Parametrize SELECT queries #1777

henadzit · 2024-11-18T12:53:29Z

Description

This PR:

Parametrizes SELECT queries (including .count(), exists(), .values(), .values_list()). It does NOT implement parametrization of UPDATE and DELETE queries. I'll work on UPDATE and DELETE parametrization as part of a separate PR since this one is already quite big.
Ensures that AwaitableQuery._execute uses the same SQL as returned by AwaitableQuery.sql() by changing the signatures of _execute and_make_query.

This PR is dependent on changes in pypika-tortoise tortoise/pypika-tortoise#16. ⚠️ we should merge them first and release a new version of pypika-tortoise!

Motivation and Context

Parameterized queries are crucial for preventing SQL injection attacks and but also can improve performance of database operations.

Related ticket Change to all-parametrised queries #81
v1.0.0 target Discussion: v1.0.0 target #19

How Has This Been Tested?

Checklist:

My code follows the code style of this project.
My change requires a change to the documentation.
I have updated the documentation accordingly.
I have added the changelog accordingly.
I have read the CONTRIBUTING document.
I have added tests to cover my changes.
All new and existing tests passed.

henadzit · 2024-11-18T12:54:56Z

tortoise/backends/psycopg/executor.py

+
+    @classmethod
+    def parameterizer(cls) -> Parameterizer:
+        return Parameterizer(placeholder_factory=lambda _: "%s")


psycopg decided to use non-standard placeholder for Postgres, so we have to account for that.

coveralls · 2024-11-18T14:56:45Z

Pull Request Test Coverage Report for Build 11958477626

Warning: This coverage report may be inaccurate.

This pull request's base commit is no longer the HEAD commit of its target branch.
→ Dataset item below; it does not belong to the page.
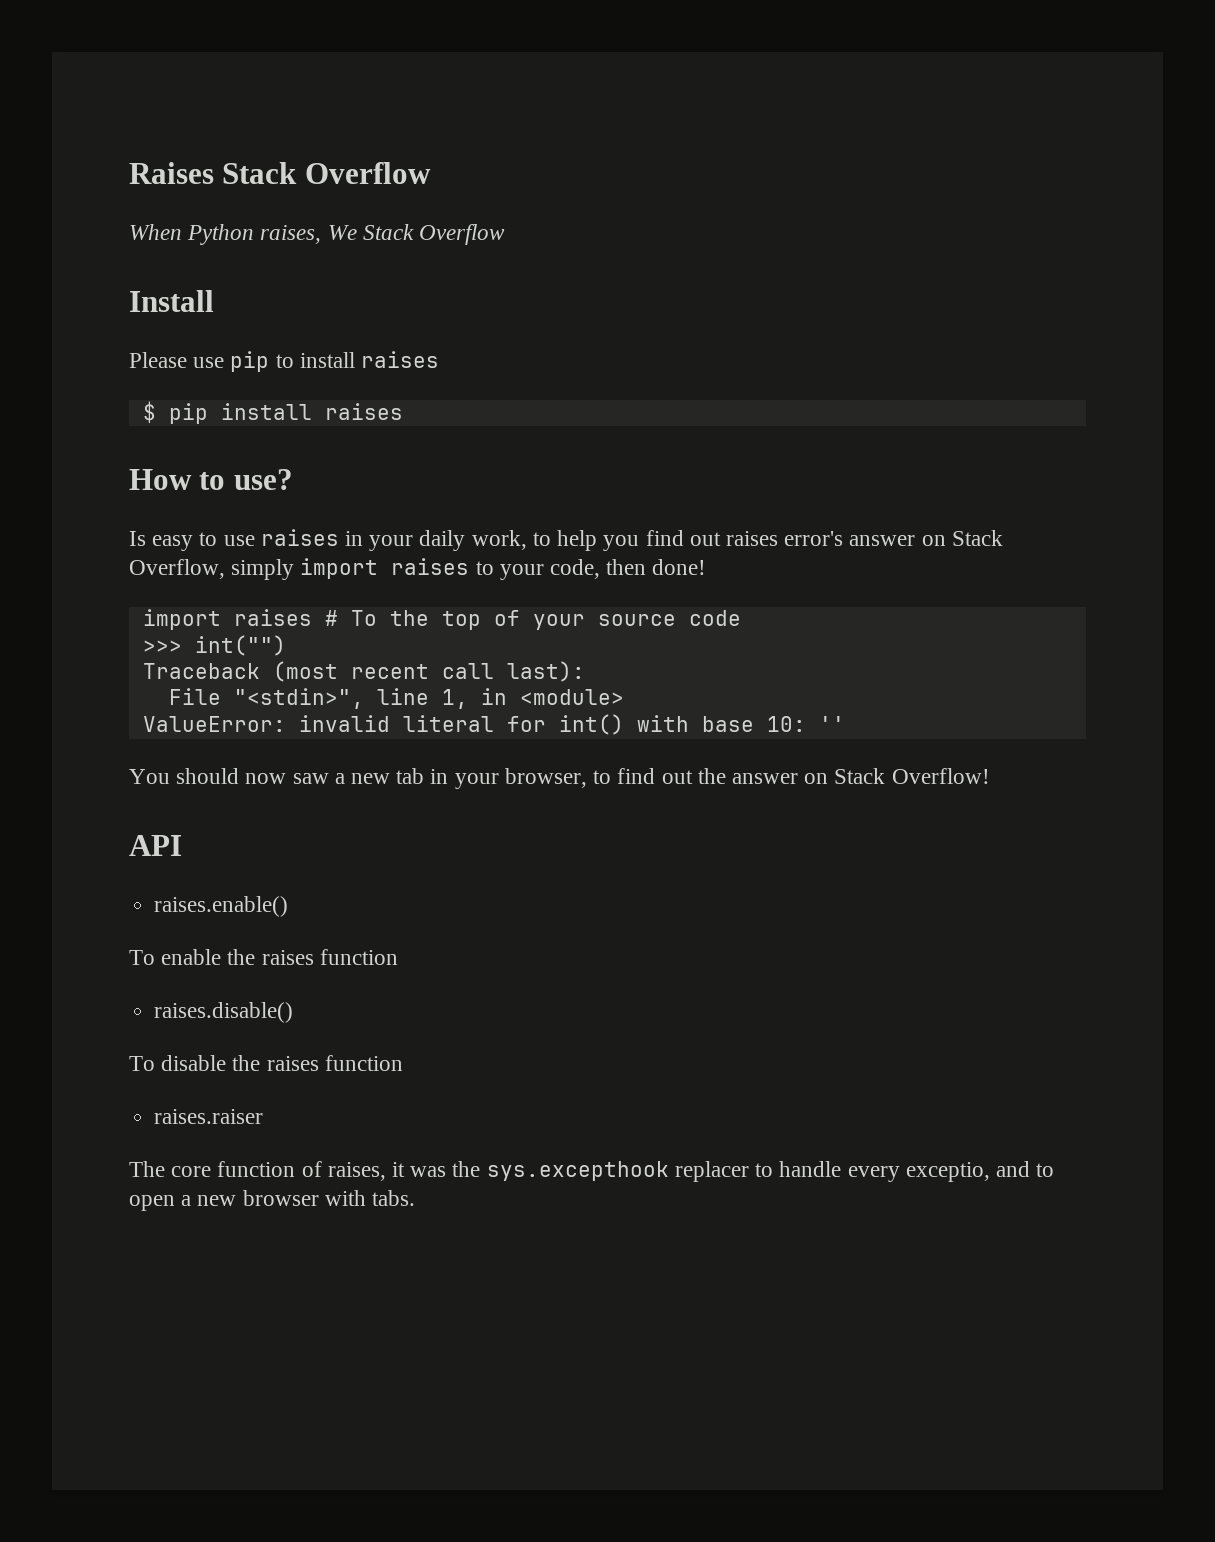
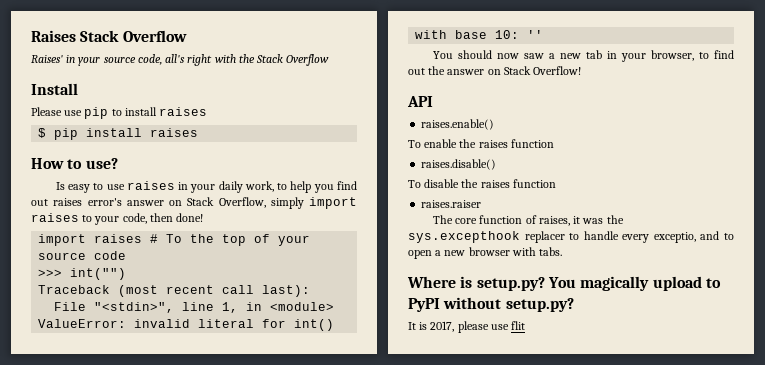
- When Python raises, We Stack Overflow
+ Raises' in your source code, all's right with the Stack Overflow
+ Where is setup.py? You magically upload to PyPI without setup.py?
+ It is 2017, please use flit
This means it includes changes from outside the original pull request, including, potentially, unrelated coverage changes.

For more information on this, see Tracking coverage changes with pull request builds.
To avoid this issue with future PRs, see these Recommended CI Configurations.
For a quick fix, rebase this PR at GitHub. Your next report should be accurate.

Details

146 of 152 (96.05%) changed or added relevant lines in 11 files are covered.
3 unchanged lines in 1 file lost coverage.
Overall coverage increased (+0.03%) to 89.53%

Changes Missing Coverage	Covered Lines	Changed/Added Lines	%
tortoise/queryset.py	103	109	94.5%

Files with Coverage Reduction	New Missed Lines	%
tortoise/backends/mysql/executor.py	3	88.89%

Totals
Change from base Build 11922917874:	0.03%
Covered Lines:	6246
Relevant Lines:	6867

💛 - Coveralls

abondar · 2024-11-18T15:12:44Z

tests/test_case_when.py

+        if self.dialect == "mysql":
+            expected_sql = "SELECT `intnum` `intnum`,CASE WHEN `intnum`>=%s THEN %s ELSE `intnum_null` END `category` FROM `intfields`"
+        elif self.dialect == "postgres":
+            if self.is_psycopg:
+                expected_sql = 'SELECT "intnum" "intnum",CASE WHEN "intnum">=%s THEN %s ELSE "intnum_null" END "category" FROM "intfields"'
+            else:
+                expected_sql = 'SELECT "intnum" "intnum",CASE WHEN "intnum">=$1 THEN $2 ELSE "intnum_null" END "category" FROM "intfields"'


Shouldn't we add parameters asserts, if we are not checking them inside query text anymore?

Good point!

I did a bit of research. Django's equivalent of sql() method returns SQL with values in place but the SQL itself might be invalid. So it's basically just for reference when you want to have a quick check what SQL the query generates.

In Ruby on Rails they return SQL with values in place too. I read a few issues in their repo and looks like it's just for reference too.

In SQLAlchemy they return the parametrized query without parameters by default but you can pass an argument to the function to have values in place.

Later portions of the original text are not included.